Yeah, the way people lean into Puerto Rican folklore these days is like, yes, I'm there for it.
How do you do it?
You slap your finger up and down, whatever, right?
Like this?
Yeah, I like that.
Like it's, because it wasn't always the case.
It was like people from my generation, it was like a sidebar thing.
It was like something your grandparents did or your uncles and maybe you learned a little bit of it.
But it's so firmly embraced now by the young folks there that it's just, it's having ramifications now.
Musical ramifications down the line is just blowing my mind every time I hear something like that.
That was the new single, Oi, by Bebel Dumont, which comes out tomorrow.
Felix, your turn.
Okay.
I'm going to play a track from an artist that I've been a big fan of for a long time.
In fact, I had her on the show years ago.
Her name is El Judi.
She is a vocalist and a guitarist, lead guitarist.
She's been making music for quite a while.
I'm a big fan, like I said.
She has a single out right now called Karma.
She has an album coming out in August.
Let's hear the single.
This is Karma from El Jhudi.
Her name is Cecilia Bial El Judi.
She has roots in Ecuador.
Her heritage is Spanish and Lebanese.
So she's got this very eclectic mix,
and it's always been reflected in her music,
a lot of different things.
She's also an activist.
She's very, very socially active
in trying to battle social wrongs,
and, of course, is pretty busy right now.
This particular song,
the chorus is the soul is not for sale.
So it's dealing with these people
who are like maybe giving up a little bit of their soul
for a particular purpose or a reason.
That's just part of who she is.
You know, I've had her on the show, like I said,
I think it was 2016 where she was on the show,
and we talked at length.
We talked about guitar players, of course,
because she's, in addition to,
you hear the great interplay of rhythmic guitar parts on this track.
She's also an amazing lead guitarist.
And she said something interesting to me back then
that resonated with another band that I had on years ago,
the punk band,
Girl in a coma,
like they both had these instances
where they show up to a gig or a venue or something
and whoever the sound guys are in the room
and they're almost always the guys,
they think that she's an assistant or, you know, whatever.
The girlfriend, she said,
I remember I was going to tell this story.
She told us that she's been on the show multiple times
because she told us that we were specifically exploring
the challenges of being a woman,
an instrumentalist.
in this industry, and she specifically talked about her experiences with showing up
and no one taking her as legitimate, absolutely.
So she definitely has that spirit to her.

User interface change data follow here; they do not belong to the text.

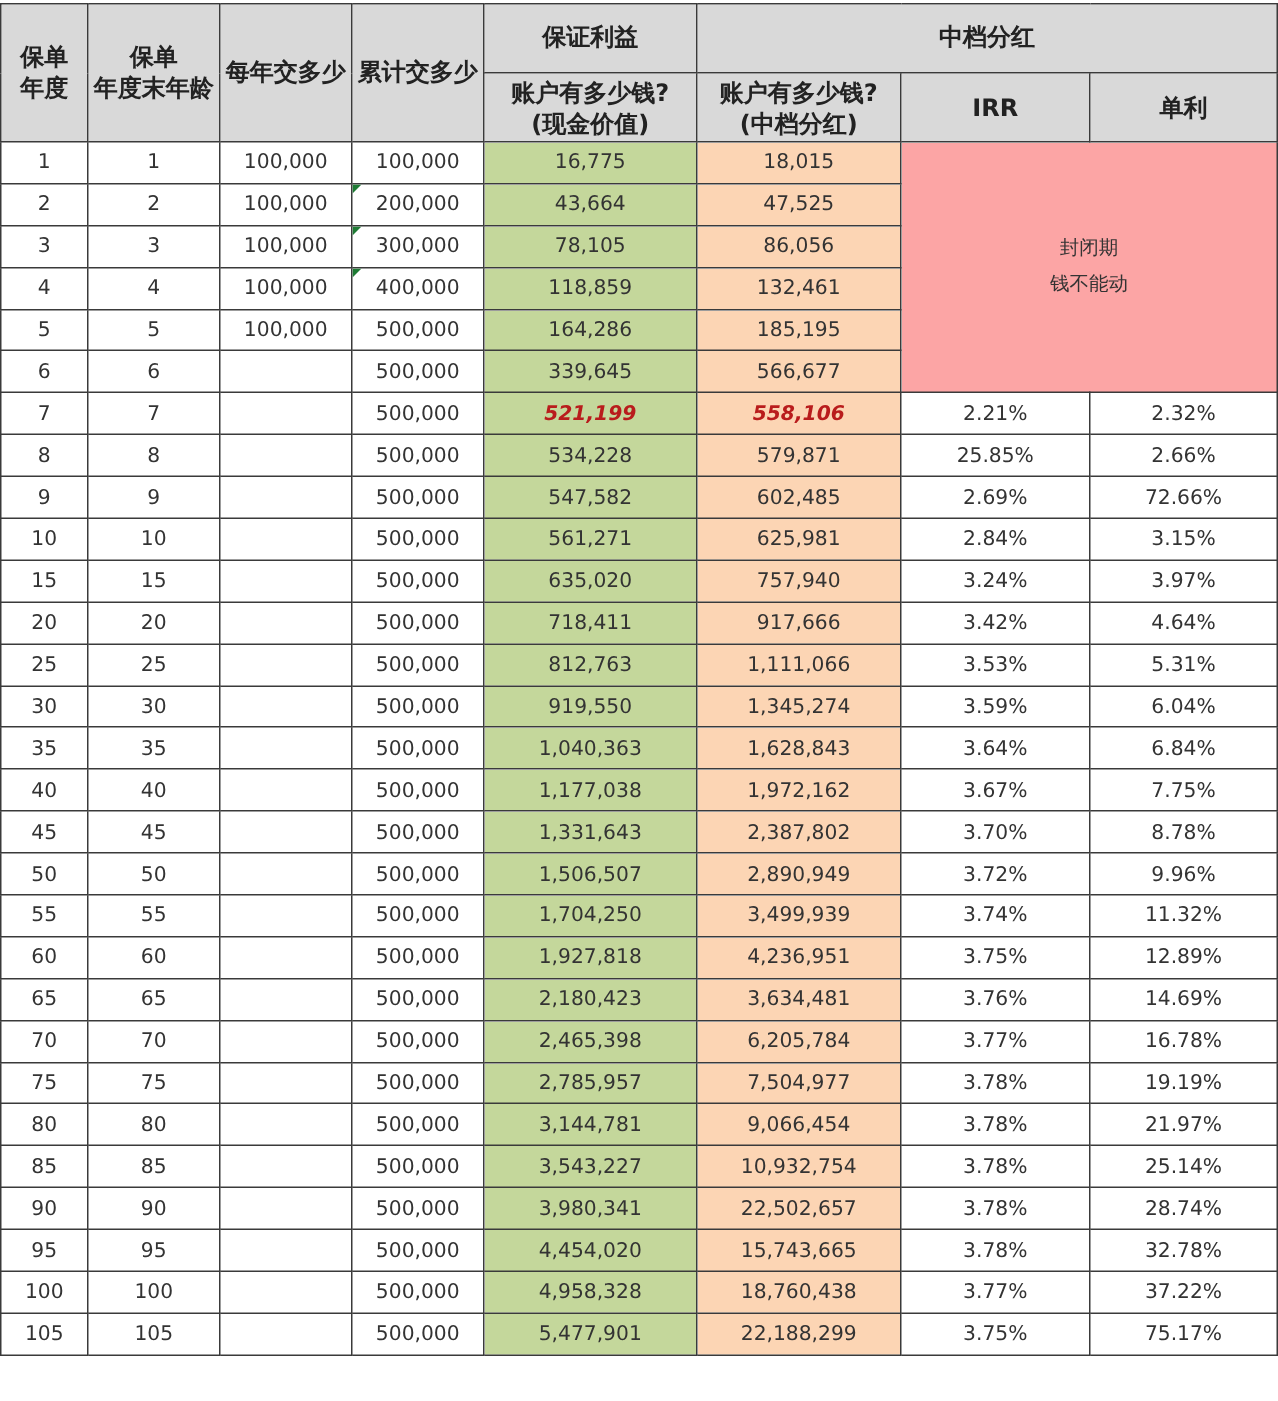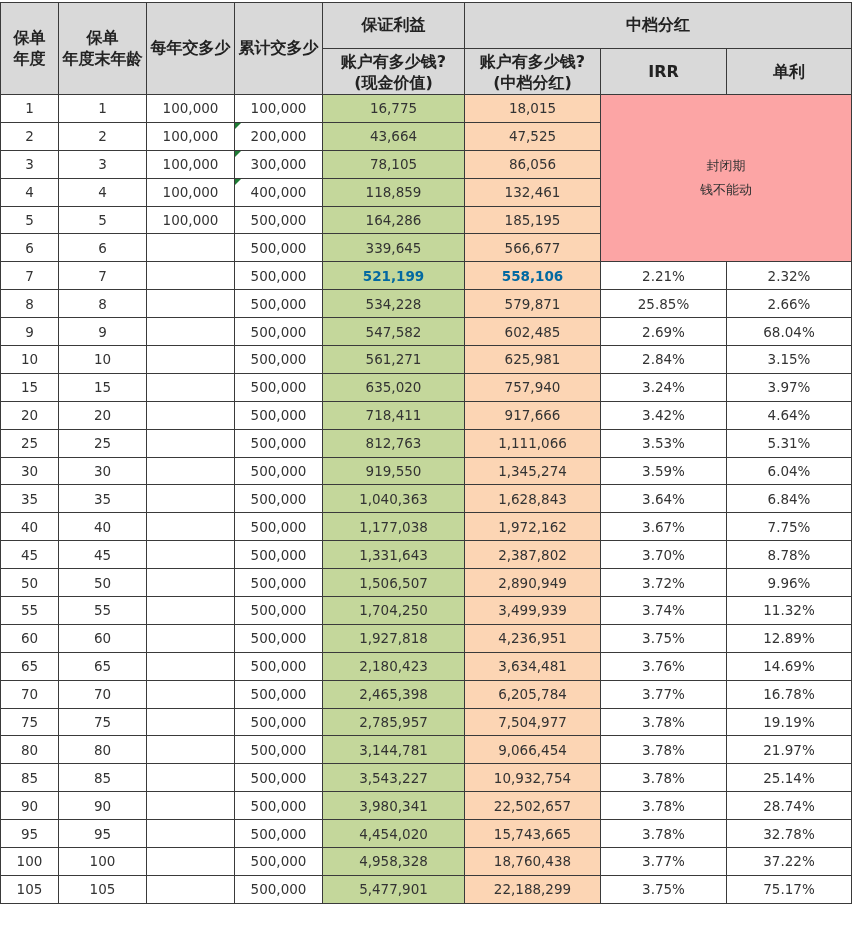"521,199" td.red { color: #0369a1 -> #b91c1c; font-style: none -> italic }
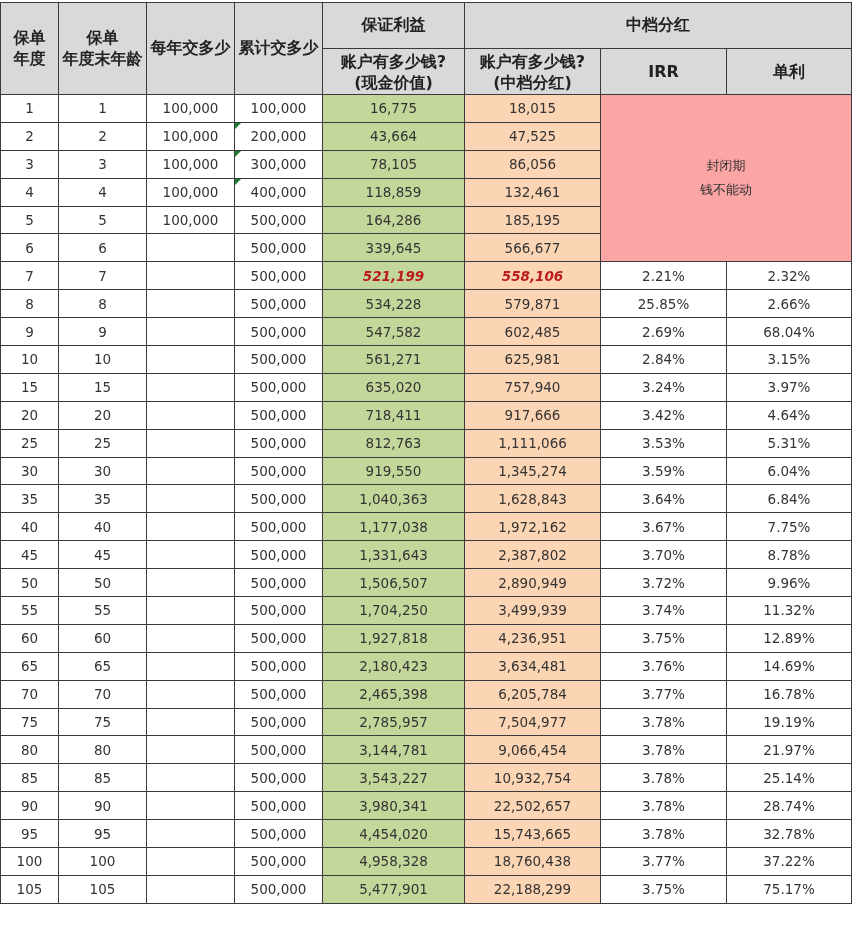"68.04%" td { text: 68.04% -> 72.66% }
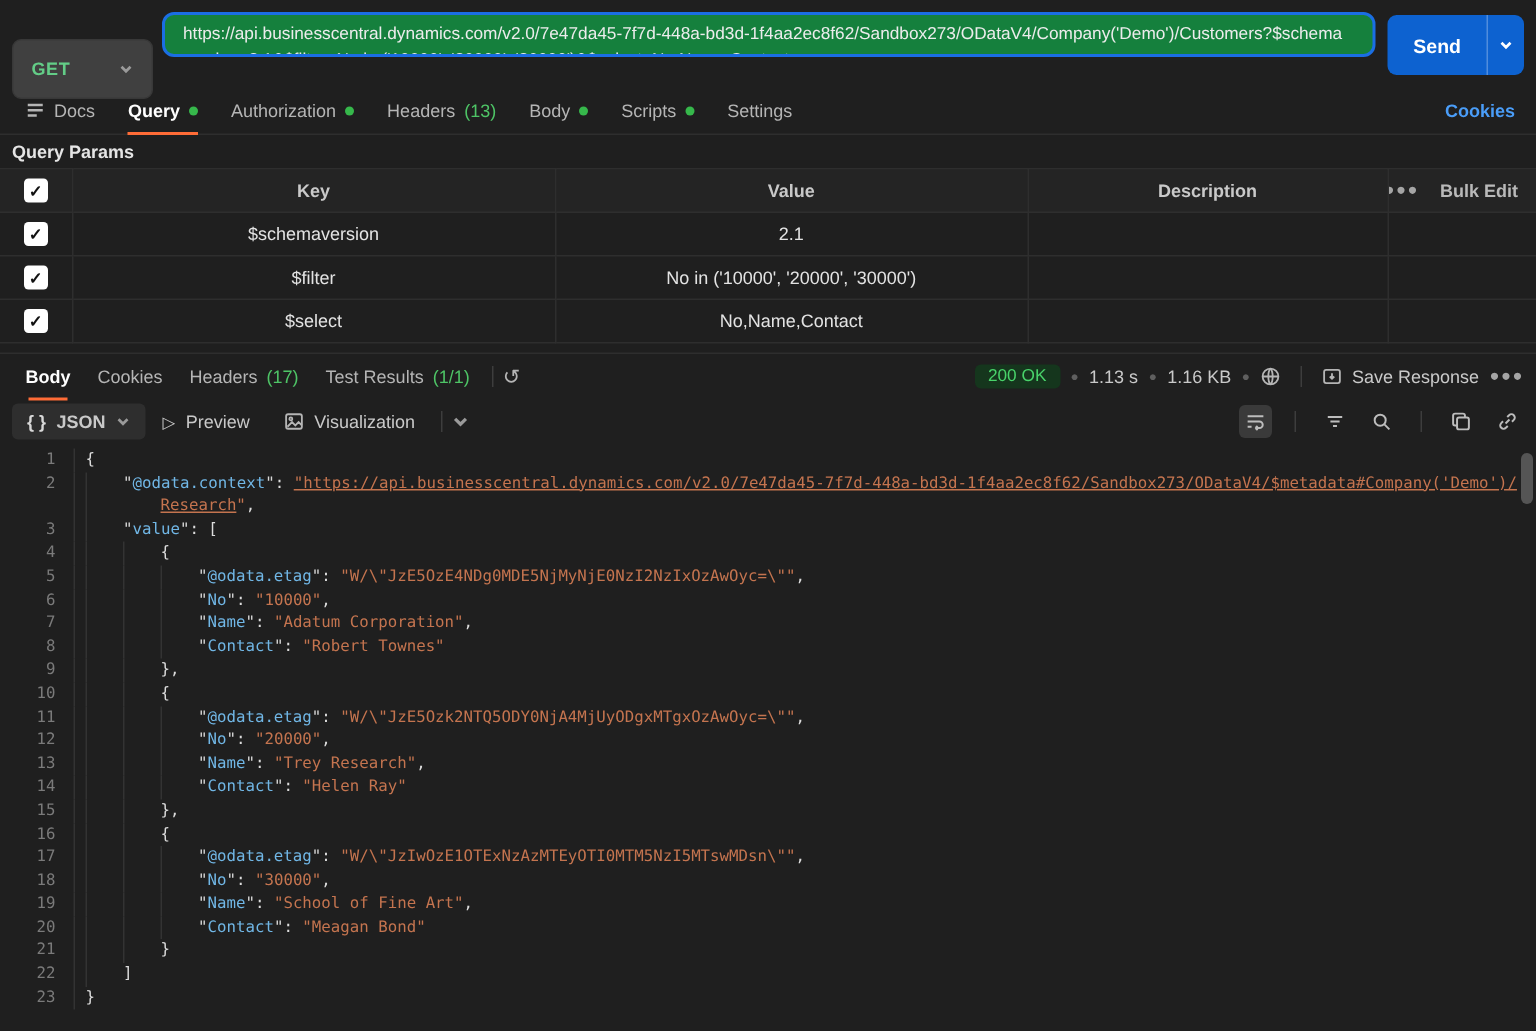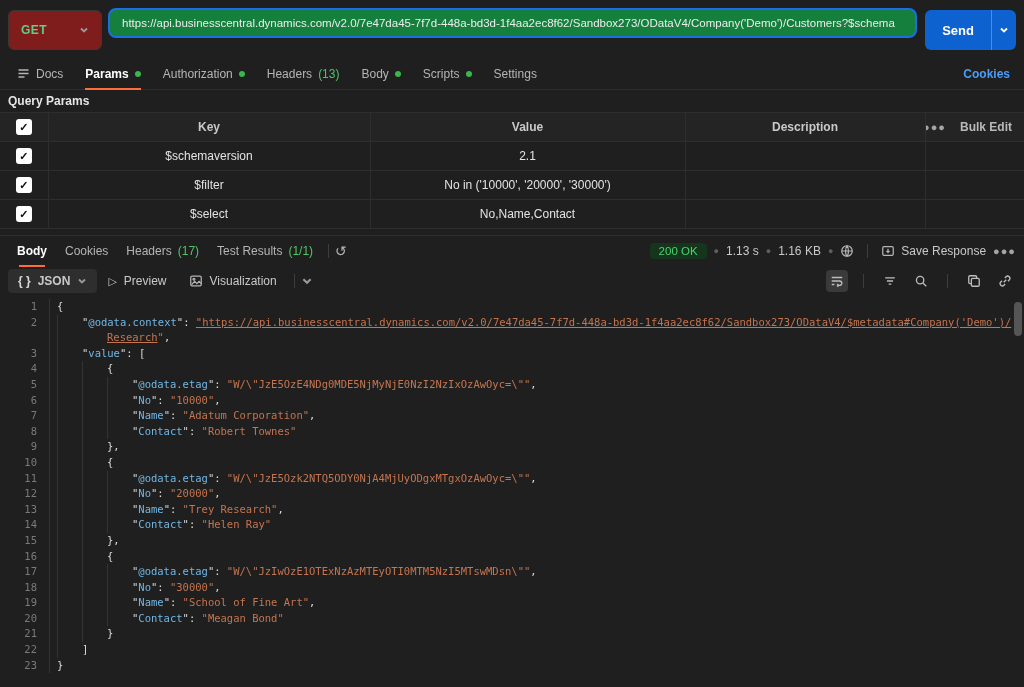"GET" .method { background: #7f1d1d -> #404040; margin-top: 2px -> 18px }
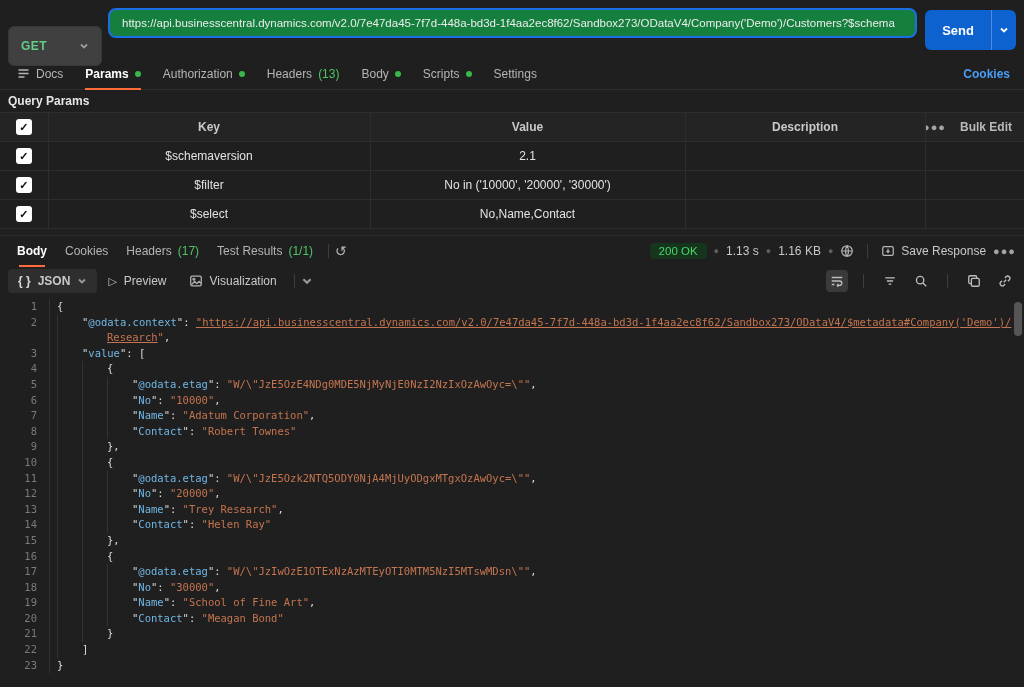"Params" span { text: Params -> Query }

And none of that anger, animosity, frustration, whatever, has ever reflected in her music
because it's always so full of life and so full of positivity.
And I think that that's an interesting way that some of these musicians,
they channel that.
And then, you know what, even some of the stories that I remember hearing about jazz musicians
who grew up in the South in the 30s and the 40s,
they put that stuff in a place, and then they create this beautiful.
beautiful art in place of that.
So I always think of El Houdi
as being one of those people. It just
makes great music, great
guitarist, and I'm always excited to hear when she
has new music out. It's coming out August
22nd. The album's going to be
called, Asi Is El Mundo.
That's the way the world is, right?
The track is called karma, and we're
going to work on our own karma, breathe
deeply, as we take a break.
And we're back
after working on our karma.
Let me just say, for the record,
For the people out there listening, you know, we use this document, this shared document,
Google Doc, to, like, put our songs and stuff.
This week, neither one of us put any notes in.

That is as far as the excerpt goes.